:: PROBLEM ::
Nothing but the records themselves, exactly as written, should appear in the reply; leave out the pictures.

── INFORMATION PROVIDED ──

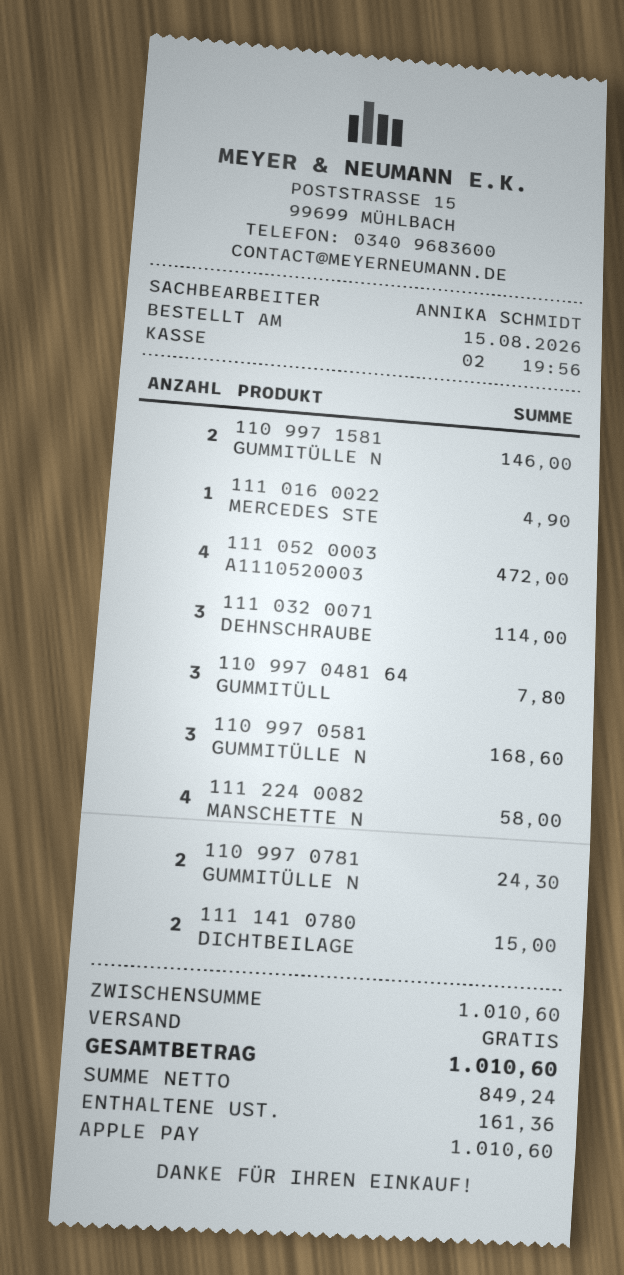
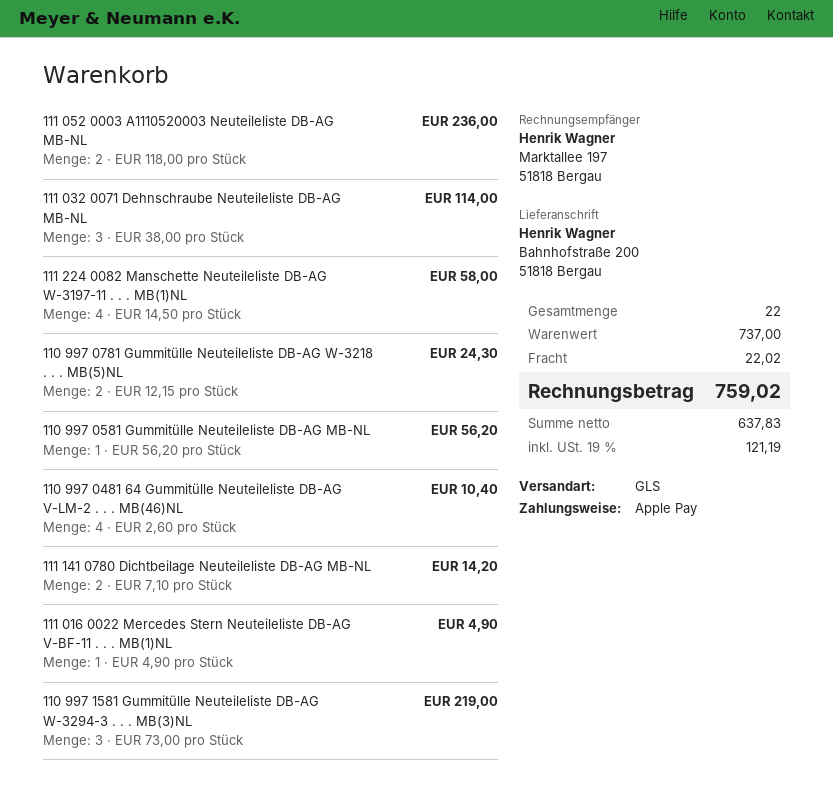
110 997 1581 GUMMITÜLLE N: 2 for 146.00 -> 3 for 219.00
111 052 0003 A1110520003: 4 for 472.00 -> 2 for 236.00
110 997 0481 64 GUMMITÜLL: 3 for 7.80 -> 4 for 10.40
110 997 0581 GUMMITÜLLE N: 3 for 168.60 -> 1 for 56.20
111 141 0780 DICHTBEILAGE: 2 for 15.00 -> 2 for 14.20
subtotal: 1010.60 -> 737.00
shipping: 0.00 -> 22.02
net: 849.24 -> 637.83
tax: 161.36 -> 121.19
total: 1010.60 -> 759.02

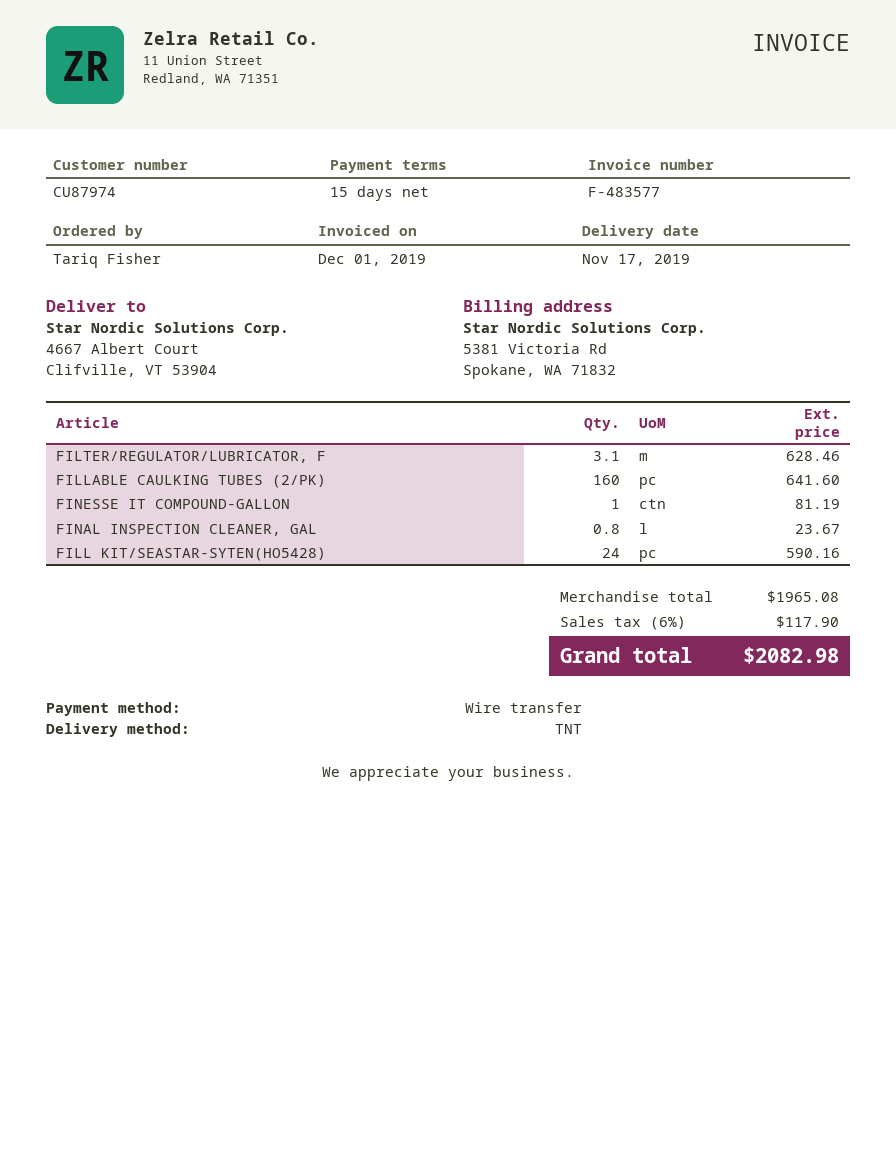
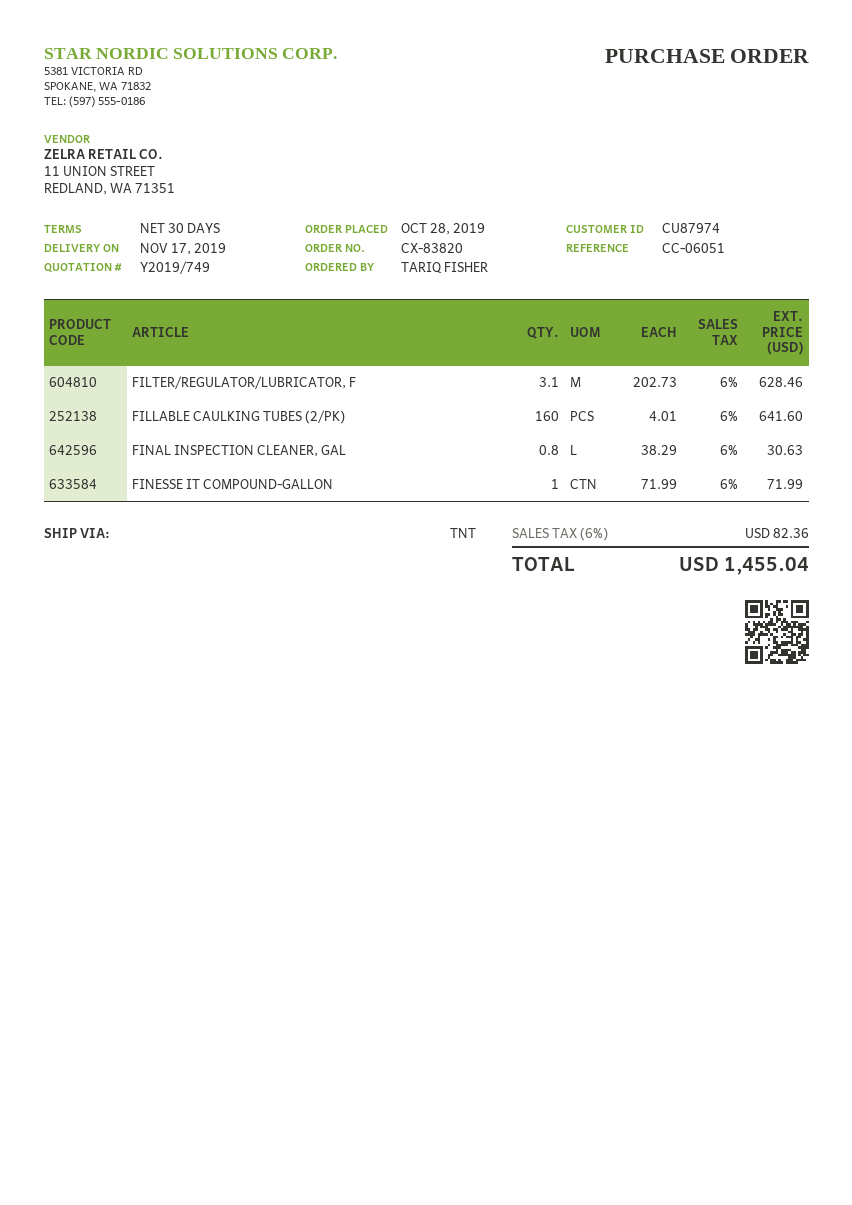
payment terms: 15 days -> 30 days
FINESSE IT COMPOUND-GALLON: 1 for 81.19 -> 1 for 71.99
FINAL INSPECTION CLEANER, GAL: 0.8 for 23.67 -> 0.8 for 30.63
FILL KIT/SEASTAR-SYTEN(HO5428): 24 for 590.16 -> none
tax: 6% = 117.90 -> 6% = 82.36
total: 2082.98 -> 1455.04

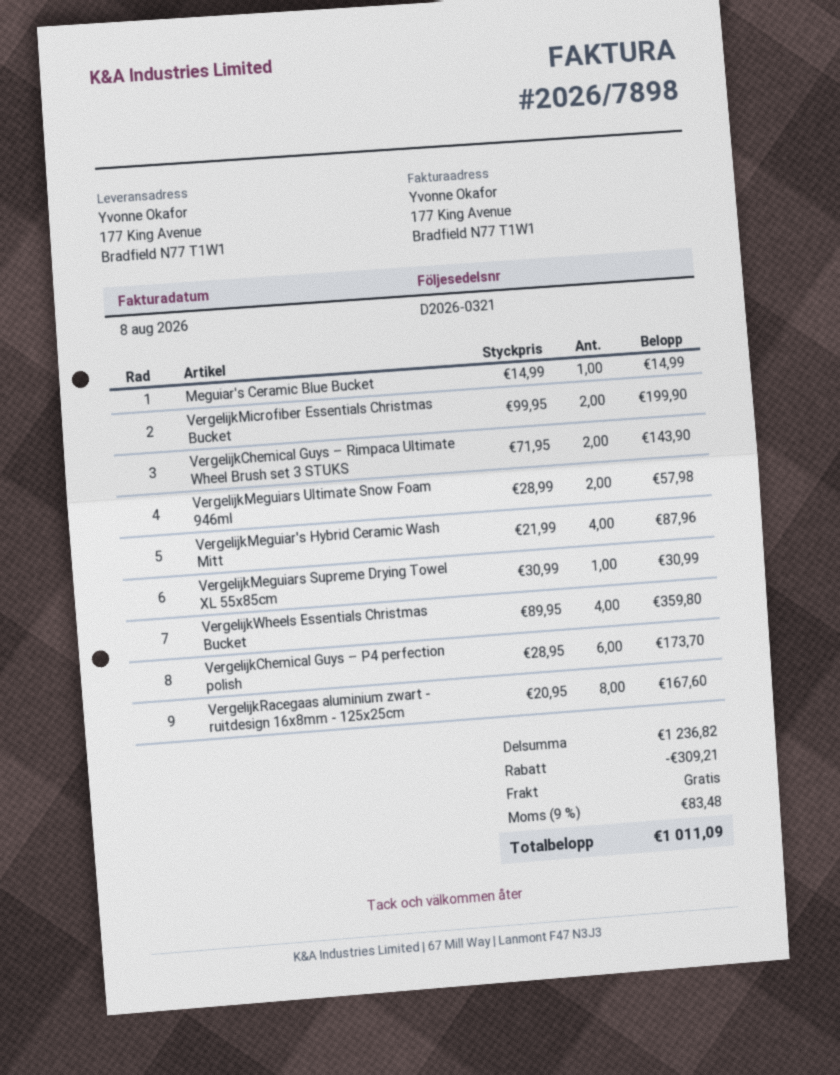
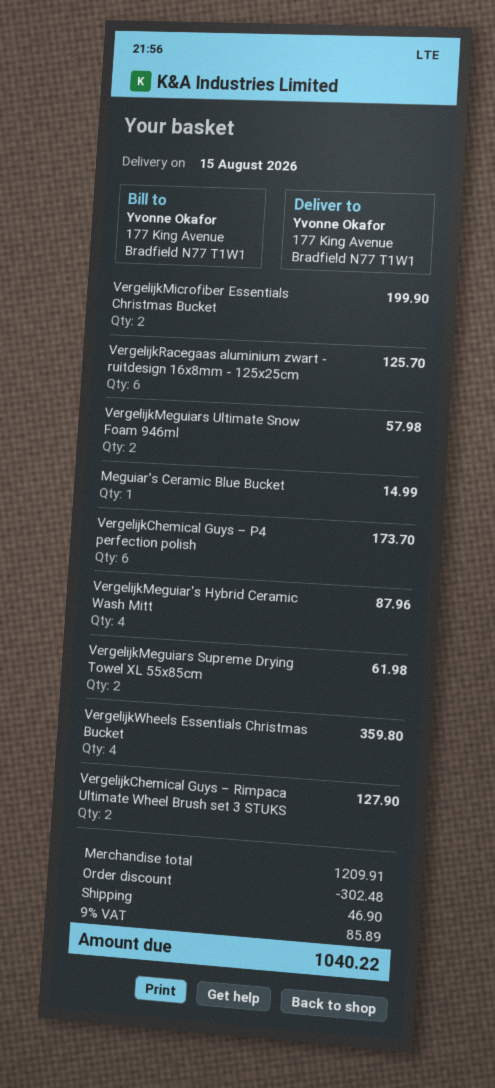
VergelijkChemical Guys – Rimpaca Ultimate Wheel Brush set 3 STUKS: 2 for 143.90 -> 2 for 127.90
VergelijkMeguiars Supreme Drying Towel XL 55x85cm: 1 for 30.99 -> 2 for 61.98
VergelijkRacegaas aluminium zwart - ruitdesign 16x8mm - 125x25cm: 8 for 167.60 -> 6 for 125.70
subtotal: 1236.82 -> 1209.91
discount: 309.21 -> 302.48
shipping: 0.00 -> 46.90
tax: 9% = 83.48 -> 9% = 85.89
total: 1011.09 -> 1040.22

───

:: RESULT ::
110 997 1581 GUMMITÜLLE N: 2 for 146.00 -> 3 for 219.00
111 052 0003 A1110520003: 4 for 472.00 -> 2 for 236.00
110 997 0481 64 GUMMITÜLL: 3 for 7.80 -> 4 for 10.40
110 997 0581 GUMMITÜLLE N: 3 for 168.60 -> 1 for 56.20
111 141 0780 DICHTBEILAGE: 2 for 15.00 -> 2 for 14.20
subtotal: 1010.60 -> 737.00
shipping: 0.00 -> 22.02
net: 849.24 -> 637.83
tax: 161.36 -> 121.19
total: 1010.60 -> 759.02

payment terms: 15 days -> 30 days
FINESSE IT COMPOUND-GALLON: 1 for 81.19 -> 1 for 71.99
FINAL INSPECTION CLEANER, GAL: 0.8 for 23.67 -> 0.8 for 30.63
FILL KIT/SEASTAR-SYTEN(HO5428): 24 for 590.16 -> none
tax: 6% = 117.90 -> 6% = 82.36
total: 2082.98 -> 1455.04

VergelijkChemical Guys – Rimpaca Ultimate Wheel Brush set 3 STUKS: 2 for 143.90 -> 2 for 127.90
VergelijkMeguiars Supreme Drying Towel XL 55x85cm: 1 for 30.99 -> 2 for 61.98
VergelijkRacegaas aluminium zwart - ruitdesign 16x8mm - 125x25cm: 8 for 167.60 -> 6 for 125.70
subtotal: 1236.82 -> 1209.91
discount: 309.21 -> 302.48
shipping: 0.00 -> 46.90
tax: 9% = 83.48 -> 9% = 85.89
total: 1011.09 -> 1040.22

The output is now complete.